Objectively projecting Darnell Nurse

25-Nurse-3

Darnell Nurse is a fascinating player, and his long-term
career arc is of extreme importance to the Edmonton Oilers.

The most common method of projecting that sort of career arc
is the old-fashioned one: Assessing the player’s physical skills and then imagining
what he’ll look like in his prime. The one we’re going to use today is a newer method, which involves looking at what happened to players with
comparable underlying statistics.

Neither method is definitive, as last I checked it’s still
impossible for humans to foretell the future. Both, however,  are helpful in this sort of conversation.

The first thing I had to do was assemble a list of similar
players. Hockey-Reference is indispensable for this sort of thing, and I used
its player index function to put together a
list of NHL defencemen
since the dawn of the analytics era (2007-08) at roughly
the same stage of their career as Nurse and with similar points/game totals.
Then I narrowed down that list using the following criteria:

  • I selected only players in their draft+3 season
  • Each player had to have played in at least 60 percent of his
    team’s games and have averaged at least 18 minutes per night
  • Each player needed to have a negative Corsi rating relative
    to his team

I was left with a dozen players, including Nurse himself.

The Master List

Player Team Size Season GP PTS/GP ATOI Raw Corsi Rel. Corsi
Marc Staal NYR 6’4″, 207 2007-08 80 0.13 18.8 56.1 -0.2
Cody Ceci OTT 6’3″, 205 2014-15 81 0.26 19.3 49.4 -1.3
Luke Schenn TOR 6’2″, 229 2010-11 82 0.27 22.4 48.1 -1.6
Cam Fowler ANA 6’1″, 207 2012-13 37 0.30 20.4 47.5 -1.7
Brett Pesce CAR 6’3″, 200 2015-16 69 0.23 18.8 50.0 -2.1
Jared Cowen OTT 6’5″, 238 2011-12 82 0.21 18.9 51.5 -3.1
Marc-Edouard Vlasic SJS 6’1″, 205 2007-08 82 0.17 21.6 52.0 -4.6
Jonas Brodin MIN 6’1″, 195 2013-14 79 0.24 23.9 46.2 -4.9
Darnell Nurse EDM 6’4″, 213 2015-16 69 0.14 20.2 45.5 -5.8
Erik Gudbranson FLA 6’5″, 216 2012-13 32 0.13 18.8 46.9 -6.4
Zach Bogosian ATL 6’3″, 219 2010-11 71 0.24 22.4 47.2 -6.7
Jack Johnson LAK 6’1″, 230 2007-08 74 0.15 21.7 40.9 -10.4

That’s an interesting group of players, and I would divide
them into some broad categories:

  • Home runs: Marc-Edouard Vlasic
  • Mileage may vary: Marc Staal, Cam Fowler, Erik
    Gudbranson, Zach Bogosian, Jack Johnson
  • Disappointing players: Luke Schenn, Jared Cowen
  • Too soon to tell: Cody Ceci, Brett Pesce, Jonas Brodin,
    Darnell Nurse

Vlasic should be uncontroversial; he’s a brilliant shutdown
defenceman, one of the finest in the game of hockey.
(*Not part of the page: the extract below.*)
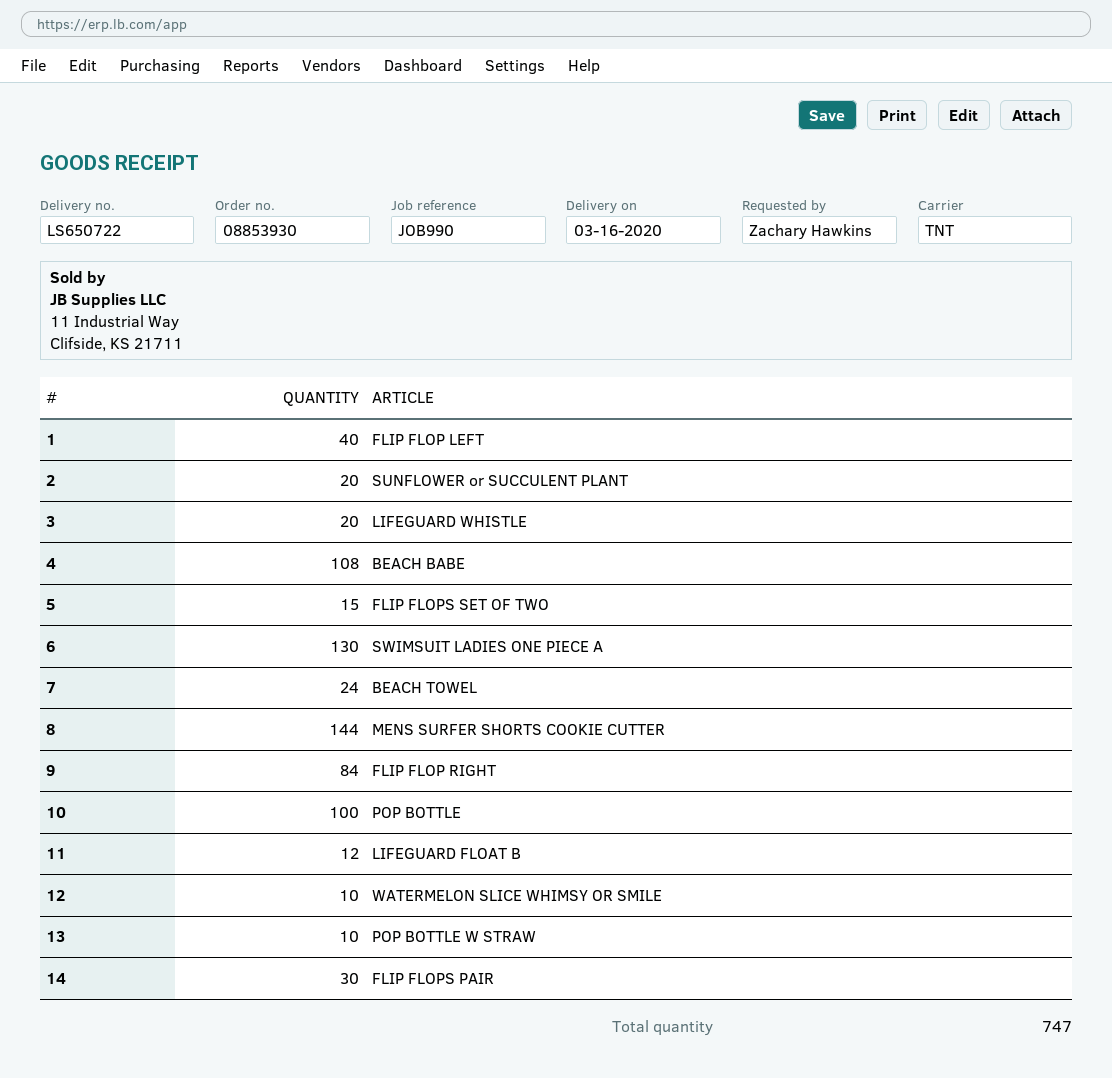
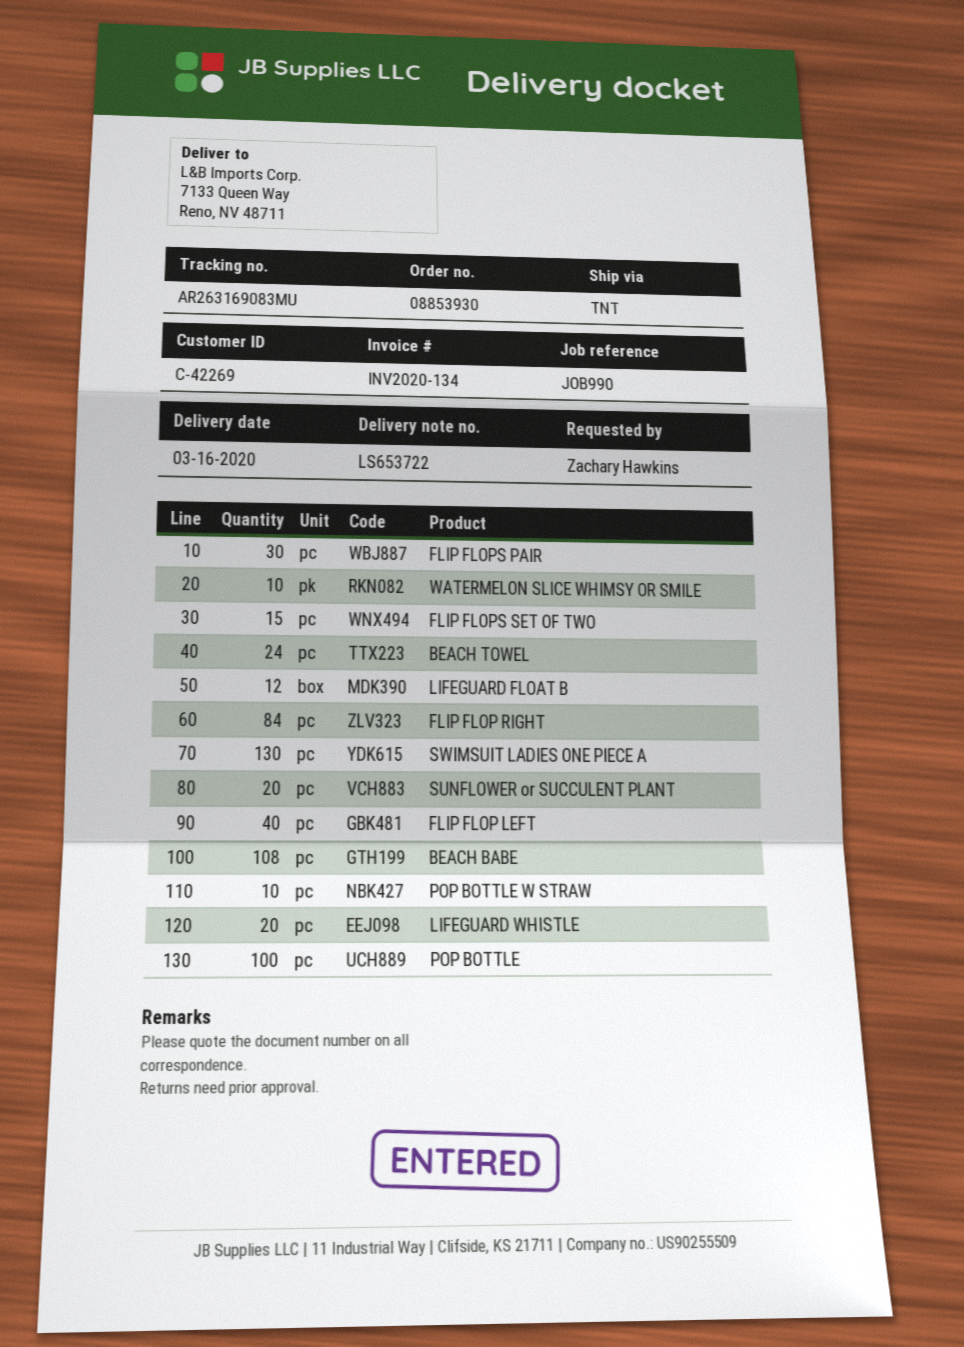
delivery note number: LS650722 -> LS653722
MENS SURFER SHORTS COOKIE CUTTER: 144 -> none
Schenn has evolved into a
serviceable player but nothing like what he was originally projected to be,
while Cowen is currently locked in a buyout dispute with Toronto.

The five players in the middle will gather differing reviews
depending on the source; all I can offer is my own take.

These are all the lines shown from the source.